A successful design increases recognition among consumers and boosts sales on the market. We explain to you how to register and protect your design ideas as a design patent and which advantages result from a registered design or design patent.

apply for a design patent
Would you like to apply for a design patent? We can help you! Call us at (040) 3501 6360 or write us an e-mail to info@kanzlei-bennek.de.


  1. What does a design protect?
  2. When does design protection arise?
  3. What is necessary for a design application?
  4. How long is the design protected?
  5. What rights exist in the event of infringement of the design?
  6. Apply for a design patent: Conclusion

1. What does a design protect?

The design patent protects both two-dimensional and three-dimensional external appearances of products or parts thereof. The appearance results in particular from the features of the

  • lines,
  • contours,
  • colours,
  • shape,
  • surface structure or
  • the materials of the product itself
  • or its ornamentation (§ 1 Design Act, Art. 3 CDR).
  • Products are all industrially or manually manufactured objects.

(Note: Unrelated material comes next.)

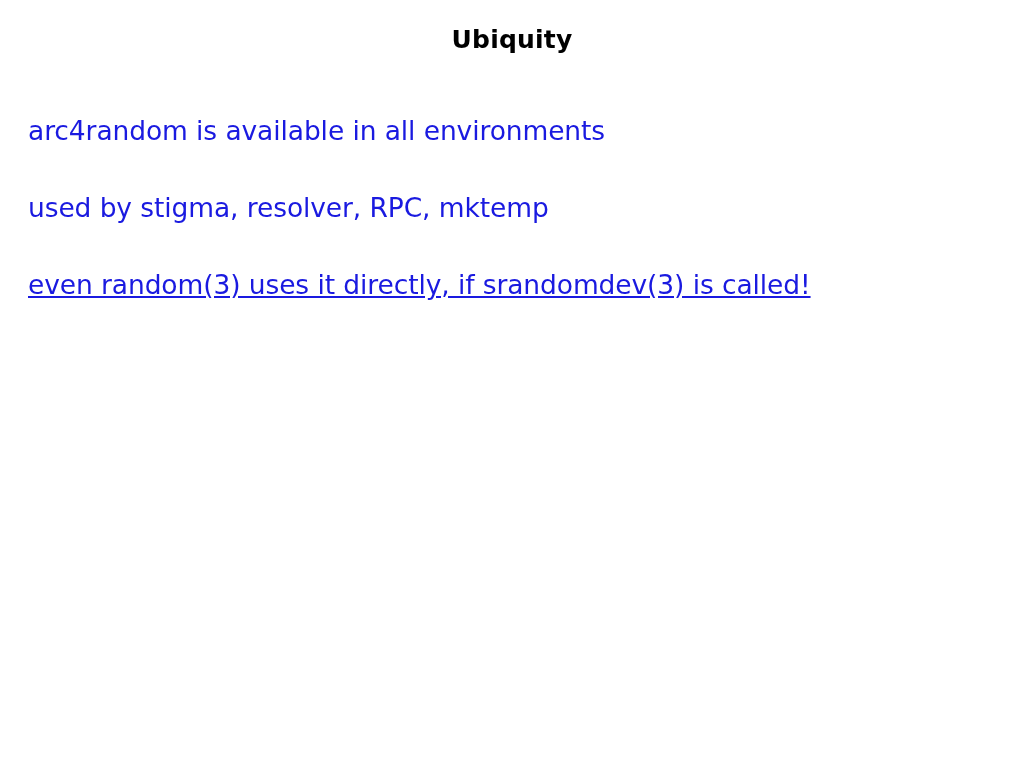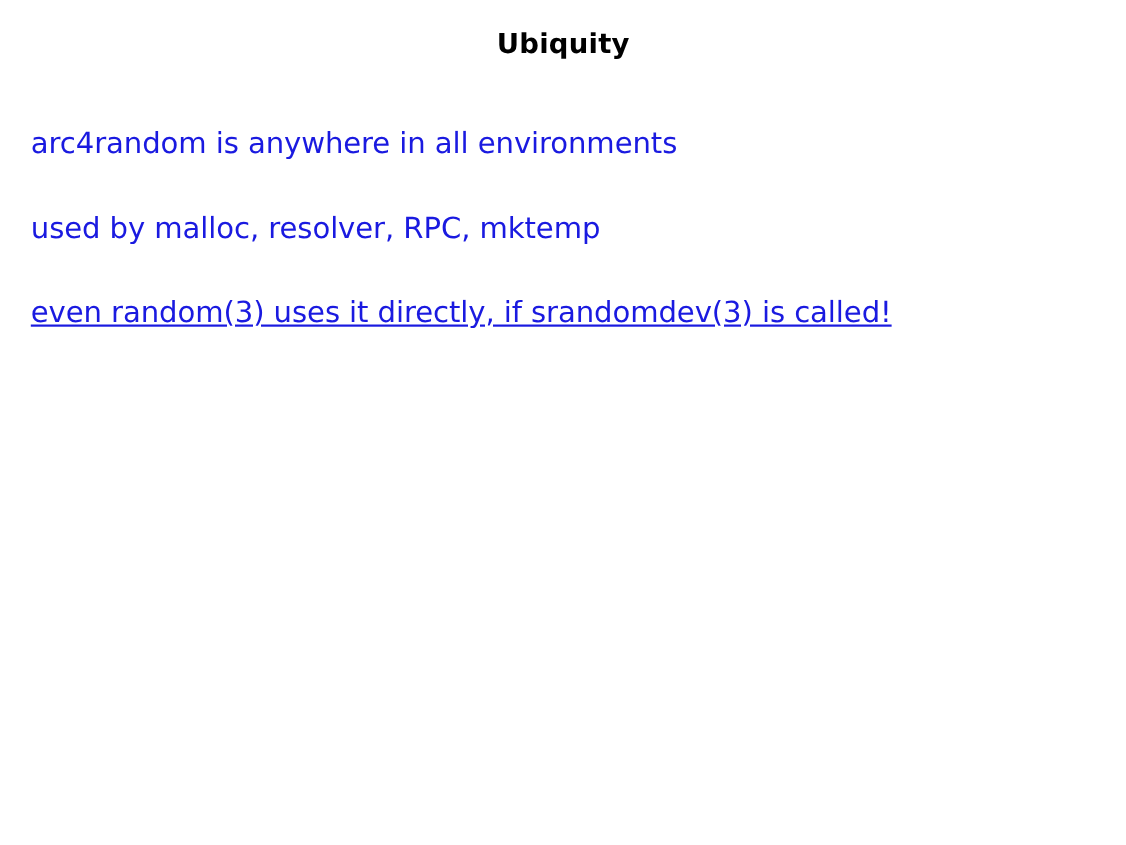"arc4random is anywhere in all" div.body-line { text: anywhere -> available }
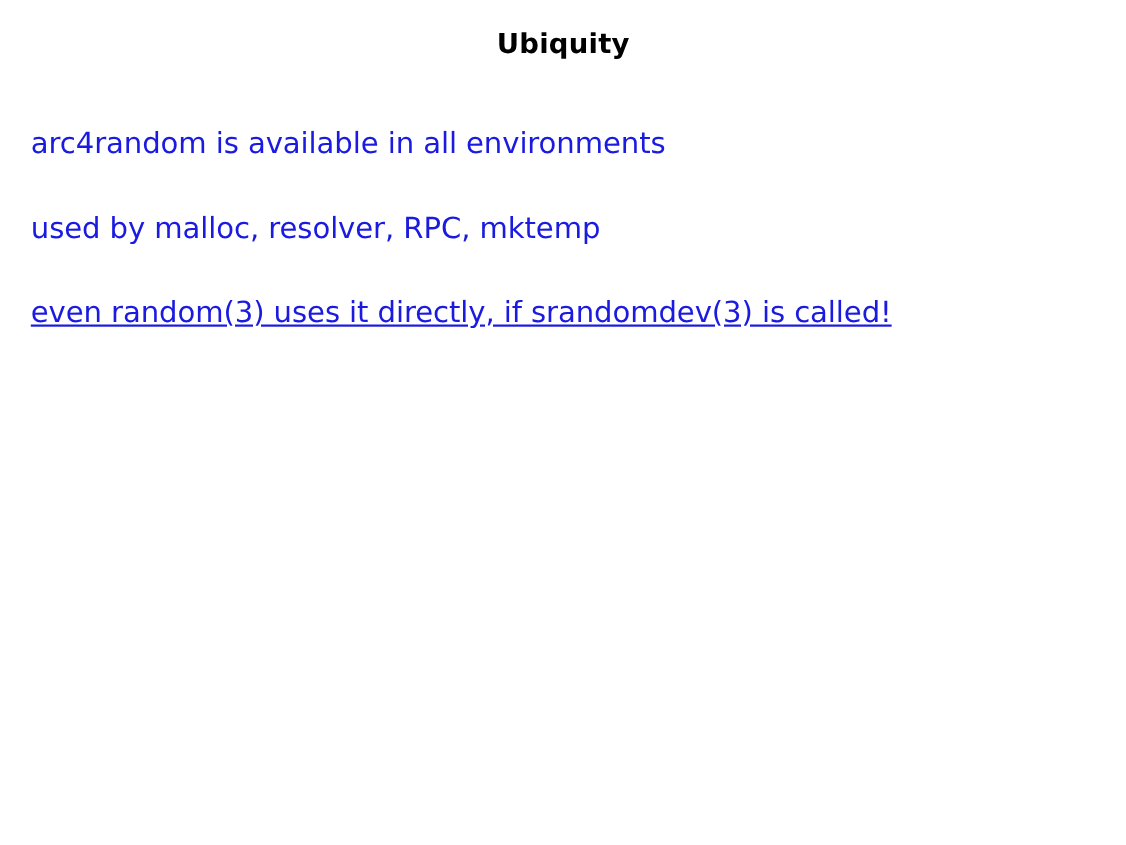"used by malloc, resolver, RPC," div.body-line { text: malloc -> stigma }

In simple terms, this means that you can protect the shape, colour and design of your products. This includes, for example, logos, characters and graphics as well as fashion, furniture or packaging.

At the German level, the Design Act (DesignG) regulates design protection. One therefore actually speaks of a "design". This refers to both the right and the protected object itself. At the European level, the standards of the Community Design Regulation (CDR) are decisive. Therefore, the term "Community design" is used here.

Attention: Despite the different designations of "design" and "design", there is therefore no difference between the two. The only reason for the different terms is that in Germany the Design Act was renamed Design Act in 2014. On the European level, however, the term "design" was retained.

A design patent/design has the advantage that you are granted a kind of "monopoly position". After successful registration, only you have the right to use the design (e.g. in the manufacture or sale of products). Third parties can only do so with your consent. You can grant licences for this purpose.

In this way, you are protected from imitators who want to adopt your idea without authorisation and profit from it. At the same time, you enhance your position in the market. Aesthetic designs offer incentives to buy and increase sales. The design patent thus has an economic value at the same time.

We regularly advise our clients on the optimal protection of their inventions and product designs.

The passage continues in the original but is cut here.